A key element of the management-by-exception model is getting the DBA's attention when it is necessary. Indeed, the objective of the Health Center is to be invisible unless there is something that needs attention. After the Health Monitor discovers an issue, it notifies the DBA via a DB2 message (see Figure 6), pointing the user to the Health Center. Alternatively, an animated icon, the Health Center Beacon, has been integrated with the rest of the DB2 GUI tools. If there is a new alert in the Health Center, the Beacon flashes to get the user's attention. The user can invoke the Health Center by clicking on the icon. Finally, e-mail notification functionality is available to the user, in which a message is sent to the selected addresses (which could be pagers as well), to alert the user that there is a new issue.

Figure 6 Figure 6

To help the user determine the severity of the particular alert, the Health Center categorizes the issue as a warning, alarm, or attention, based on different thresholds. These thresholds, like the notification options, are configurable. The thresholds all have default values, allowing even the novice user to keep the database healthy.

A key function of the Health Center is to provide recommendations for resolving health issues. Indeed, while its functionality automates most of the health monitoring tasks, the autonomic functionality lies in knowing what needs to be done in order to return the system to a healthy state. To determine the recommendations for resolving issues related to the different health indicators, the team relied on the expertise of numerous internal experts from DB2 development, DB2 support, and DB2 services. After the set of recommendations was determined, the UCD team ran a series of user feedback sessions with internal users to evaluate the efficiency of the proposed actions.

To complement the standard Health Center, a Web-based version was also included, to facilitate remote administration. The benefits of this interface can be exploited by remote workers, who can view the health of the databases for which they are responsible and apply recommendations to resolve problems without having to come into the office.

Query optimizer. Query optimizers are one of the most autonomic features of today's relational database systems, automatically determining the best way to execute a declarative SQL (Structured Query Language) query. Since its inception, DB2's query optimizer has automatically optimized even the most complex decision-support queries—without any of the “hints” from the user required by some competitors' optimizers. It performs this optimization using a combination of: (1) powerful query rewrite rules to transform queries written by the user (or, more commonly, a query generator) into standardized, easier-to-optimize queries,9,10 and (2) a detailed cost model to generate and evaluate a rich set of alternative plans for executing the query.
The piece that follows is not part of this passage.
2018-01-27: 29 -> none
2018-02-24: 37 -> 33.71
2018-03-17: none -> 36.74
The optimizer automatically determines whether any existing Materialized Query Tables (MQTs, i.e., materialized views) could benefit a query, and if so, “routes” the query to use the MQT without having to alter the query in the user's application program. It collects statistics on the size of each table and the distribution of each column to model how many rows must be processed by any query a user might submit. It adapts its model to the environment in which it is optimizing, automatically factoring in the speed of the CPU, the storage devices, and the network-connecting machine clusters (in a shared-nothing environment) and/or sites (in a federated environment). In most cases, the optimizer minimizes the total overall resource consumption; in parallel environments, it automatically uses the minimal elapsed time as the optimization criterion.
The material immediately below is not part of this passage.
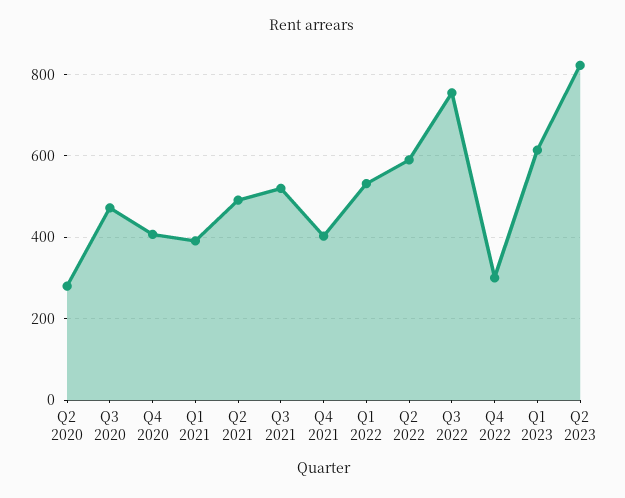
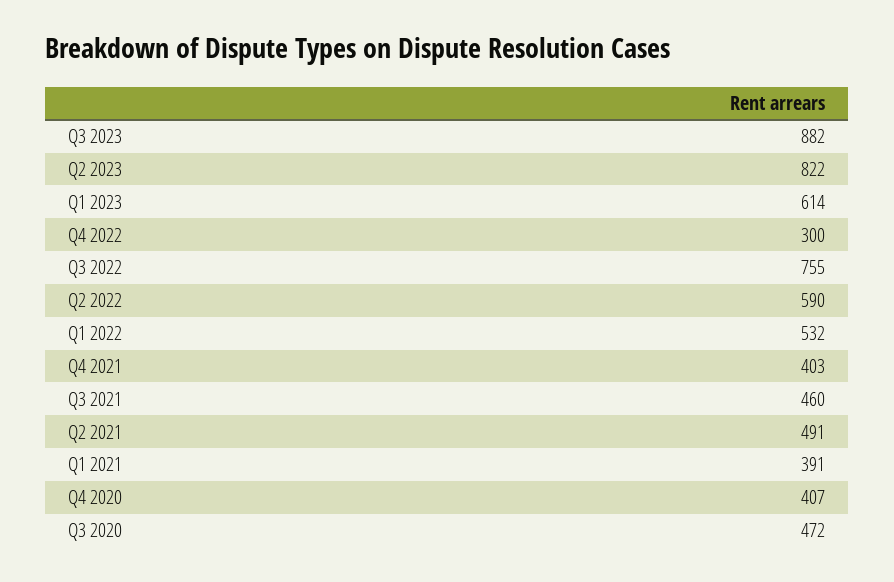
Q2 2020: 280 -> none
Q3 2021: 520 -> 460
Q3 2023: none -> 882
The cost model includes detailed modeling of the availability of various memory categories (multiple buffer pools, sort heap, etc.) versus the amount needed, hit ratios, the cost to build temporary tables versus the cost to re-scan them, various flavors of prefetching and big-block I/O, non-uniformity of data distributions, and so forth.11

Configuration Advisor. This component configures the major memory areas of the database, as a system configuration task. The configuration of a database system is critical to system performance, as it includes allocation of system memory for major database operations, such as data caching, sorting, and networking. Database configuration also defines a number of database operational parameters, such as the number of database server agents, I/O subagents, logging frequency, and so forth. The advisor configures over 35 configuration parameters. To do this, the advisor is designed to evaluate the setting of each configuration parameter based on characteristics of the database system. The characteristics used in the database model include system environment data, which the advisor senses automatically (including the size of the system RAM, number of storage disks, and number of CPUs), and data specified by the user. The gathering of user-specified information is specifically designed with the assumption that the user has a very low skill level. The combined set of characteristics is then used to derive the value of each configuration parameter as a weighted function of the system characteristics.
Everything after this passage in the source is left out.